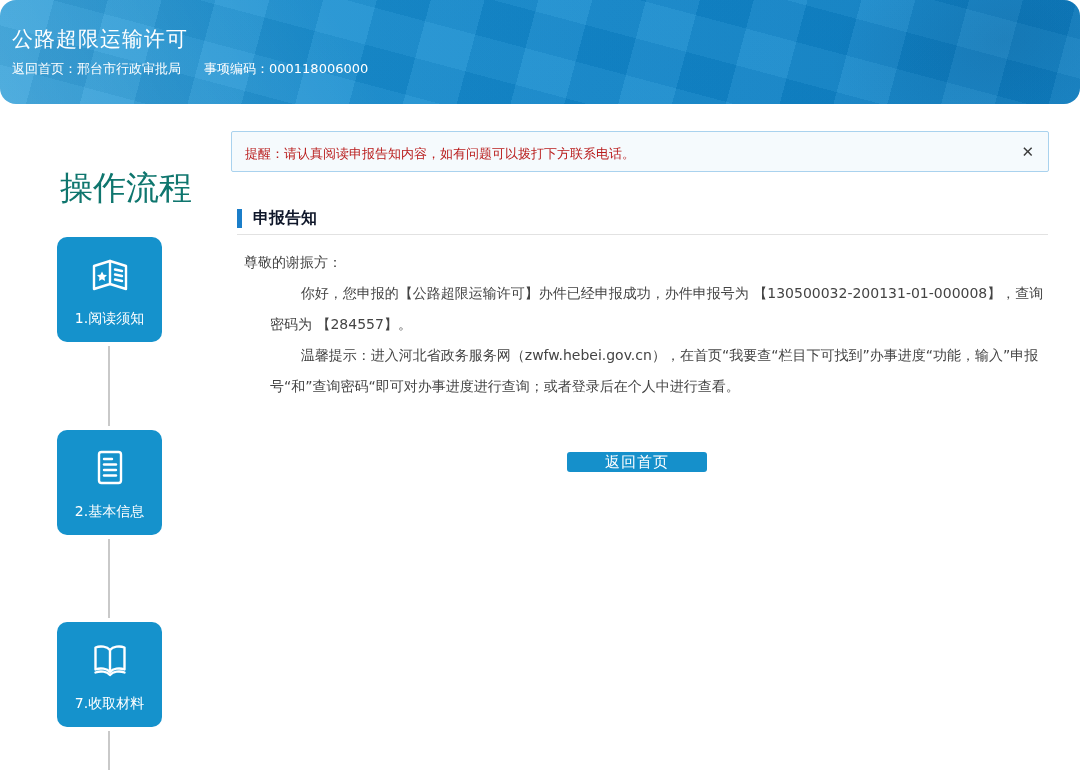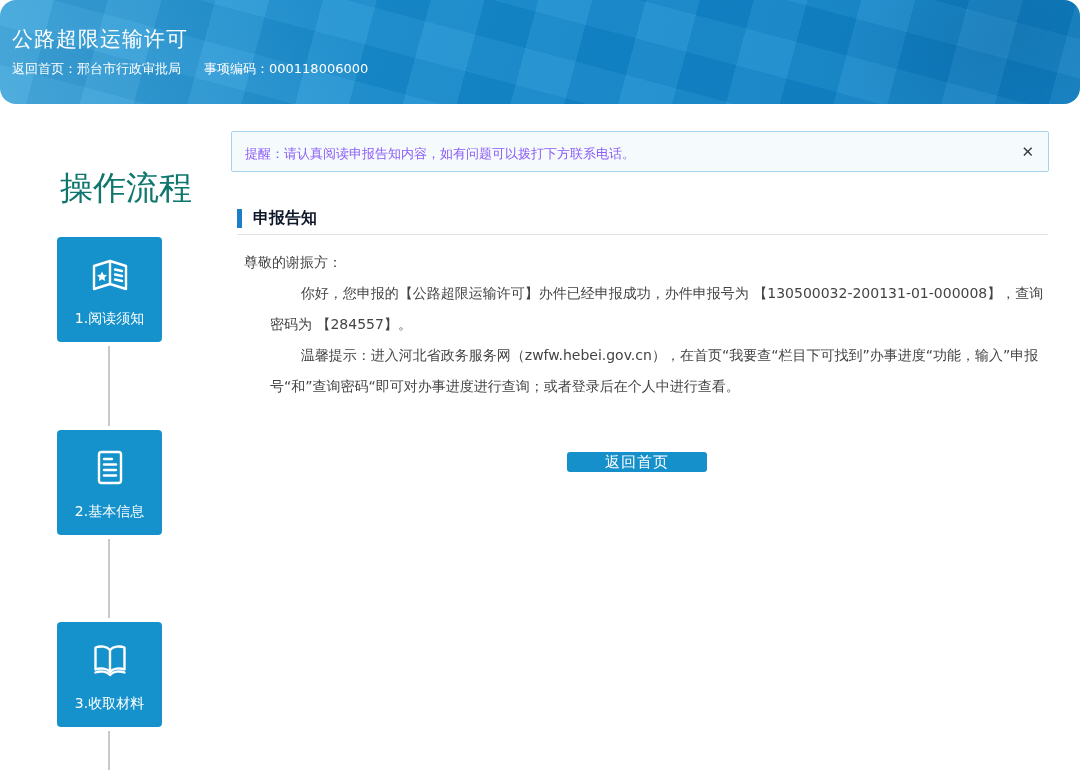--- a/index.html
+++ b/index.html
@@ -69,7 +69,7 @@
   }
   .alert-text {
     position: absolute; left: 13px; top: 13px;
-    color: #8b5cf6; font-size: 13px; white-space: nowrap;
+    color: #b91c1c; font-size: 13px; white-space: nowrap;
   }
   .alert-close {
     position: absolute; right: 14px; top: 11px;

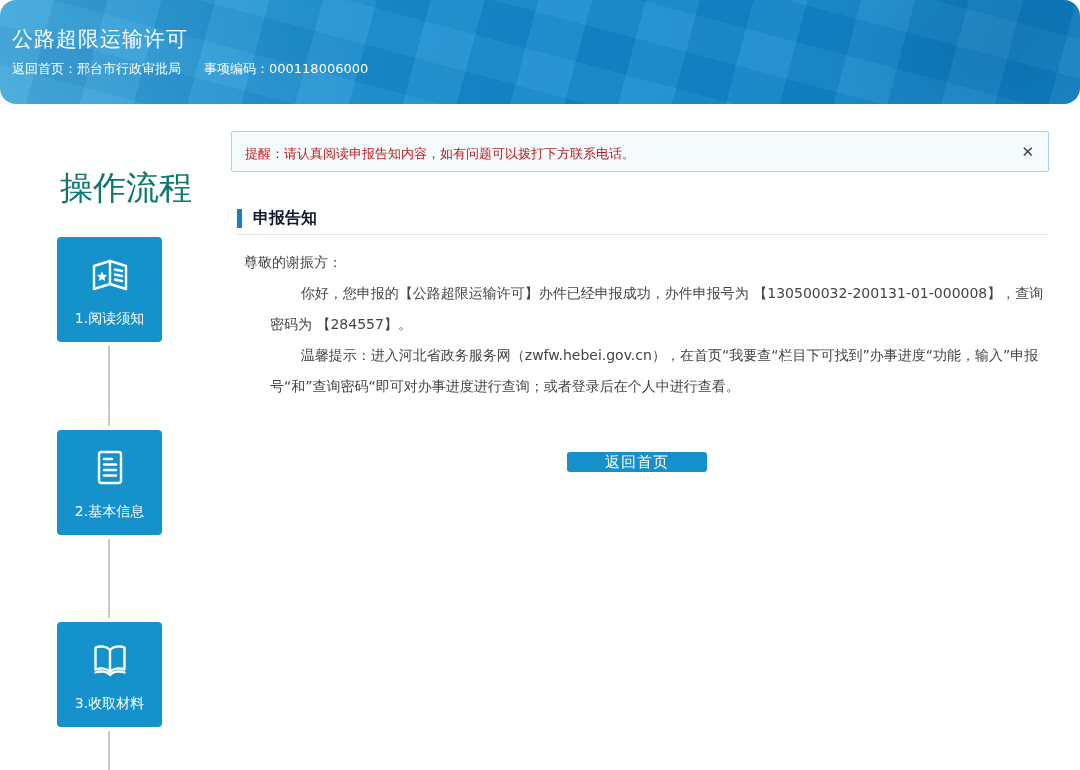--- a/index.html
+++ b/index.html
@@ -45,7 +45,7 @@
   }
   .step {
     position: absolute; left: 57px; width: 105px; height: 105px;
-    background: #1592cc; border-radius: 4px;
+    background: #1592cc; border-radius: 10px;
     color: #fff; cursor: pointer;
   }
   .step-1 { top: 237px; }

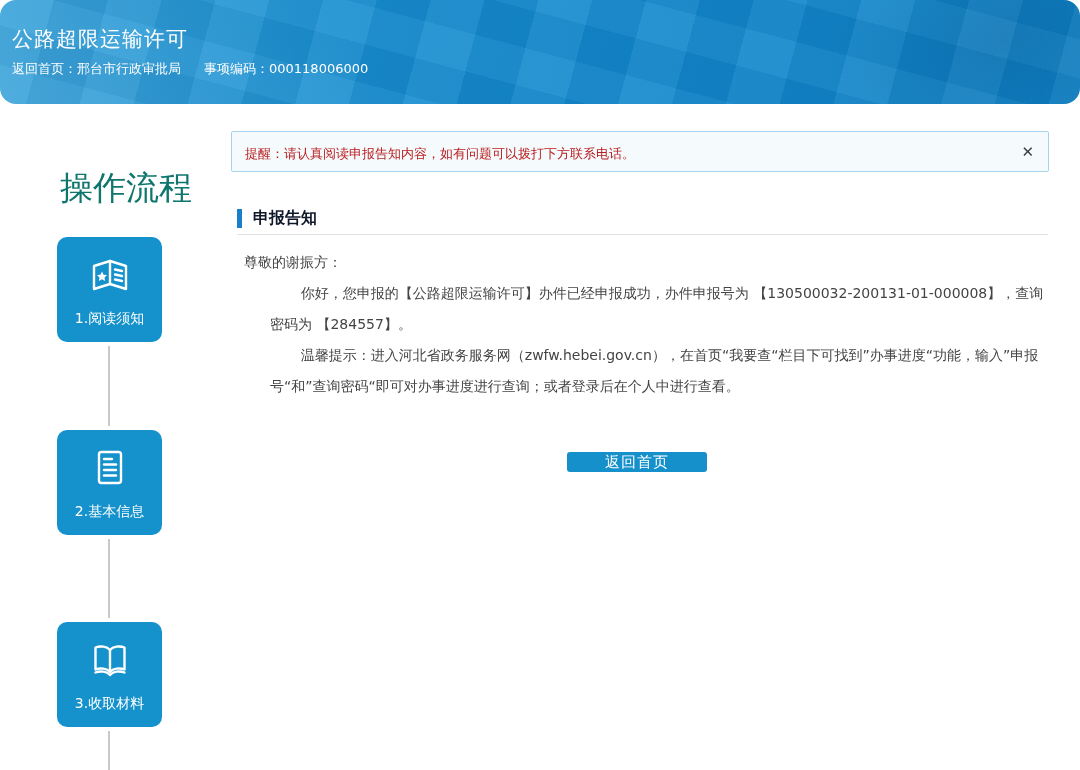--- a/index.html
+++ b/index.html
@@ -157,7 +157,7 @@
           <path d="M9.5 36.5 C14.5 34.5 21 35.5 24 39 C27 35.5 33.5 34.5 38.5 36.5"></path>
         </svg>
       </span>
-      <span class="step-label">3.收取材料</span>
+      <span class="step-label">7.收取材料</span>
     </div>
     <div class="connector connector-3"></div>
   </aside>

> What is expected
Go through the listing above and quote it exactly, apart from its images.

> Exercise result
--- a/index.html
+++ b/index.html
@@ -69,7 +69,7 @@
   }
   .alert-text {
     position: absolute; left: 13px; top: 13px;
-    color: #8b5cf6; font-size: 13px; white-space: nowrap;
+    color: #b91c1c; font-size: 13px; white-space: nowrap;
   }
   .alert-close {
     position: absolute; right: 14px; top: 11px;

--- a/index.html
+++ b/index.html
@@ -45,7 +45,7 @@
   }
   .step {
     position: absolute; left: 57px; width: 105px; height: 105px;
-    background: #1592cc; border-radius: 4px;
+    background: #1592cc; border-radius: 10px;
     color: #fff; cursor: pointer;
   }
   .step-1 { top: 237px; }

--- a/index.html
+++ b/index.html
@@ -157,7 +157,7 @@
           <path d="M9.5 36.5 C14.5 34.5 21 35.5 24 39 C27 35.5 33.5 34.5 38.5 36.5"></path>
         </svg>
       </span>
-      <span class="step-label">3.收取材料</span>
+      <span class="step-label">7.收取材料</span>
     </div>
     <div class="connector connector-3"></div>
   </aside>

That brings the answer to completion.